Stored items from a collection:

-- Opening Marker --

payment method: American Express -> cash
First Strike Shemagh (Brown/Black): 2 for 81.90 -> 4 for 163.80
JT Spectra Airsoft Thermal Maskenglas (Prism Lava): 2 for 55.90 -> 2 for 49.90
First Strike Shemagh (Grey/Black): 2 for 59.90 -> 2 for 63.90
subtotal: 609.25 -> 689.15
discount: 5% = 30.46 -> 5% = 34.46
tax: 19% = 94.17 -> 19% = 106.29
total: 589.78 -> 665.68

-- Closing Marker --
-- Opening Marker --

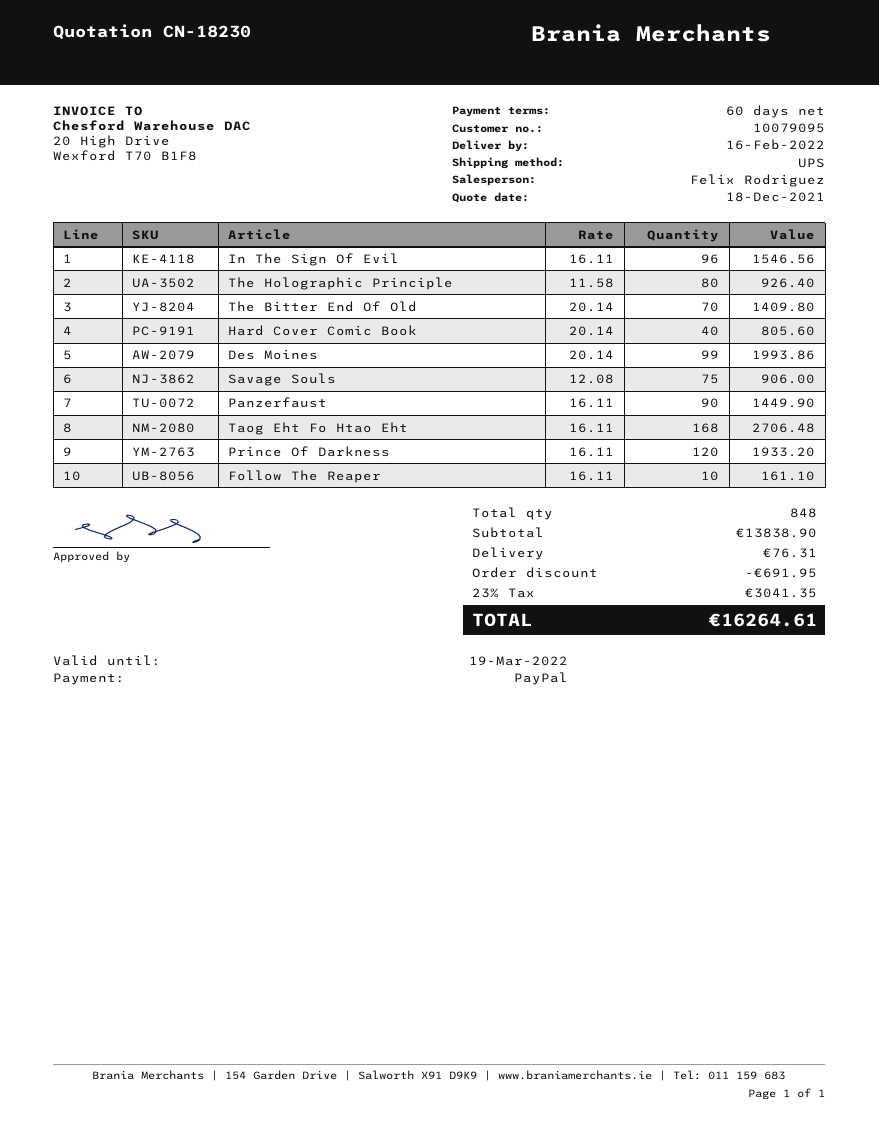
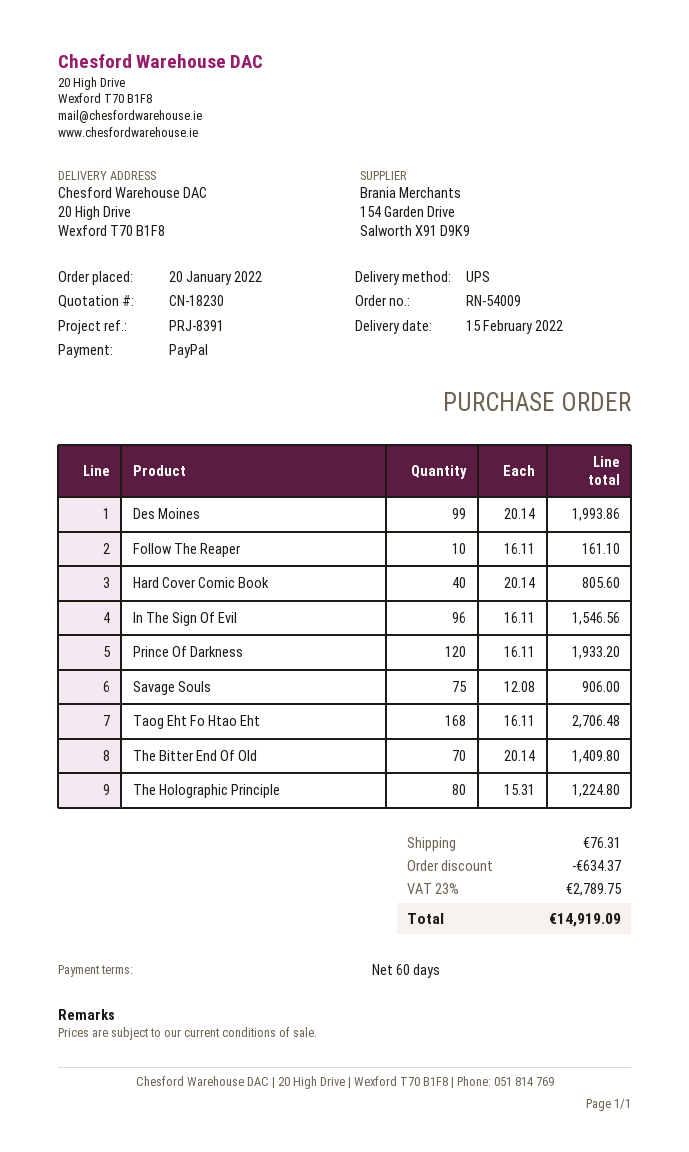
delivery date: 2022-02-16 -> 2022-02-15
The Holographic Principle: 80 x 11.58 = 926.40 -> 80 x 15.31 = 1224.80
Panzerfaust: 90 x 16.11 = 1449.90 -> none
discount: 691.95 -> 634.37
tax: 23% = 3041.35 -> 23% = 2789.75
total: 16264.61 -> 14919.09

-- Closing Marker --

Task statement:
Your task is to collect every line above that contains the word "First".

Result:
First Strike Shemagh (Brown/Black): 2 for 81.90 -> 4 for 163.80
First Strike Shemagh (Grey/Black): 2 for 59.90 -> 2 for 63.90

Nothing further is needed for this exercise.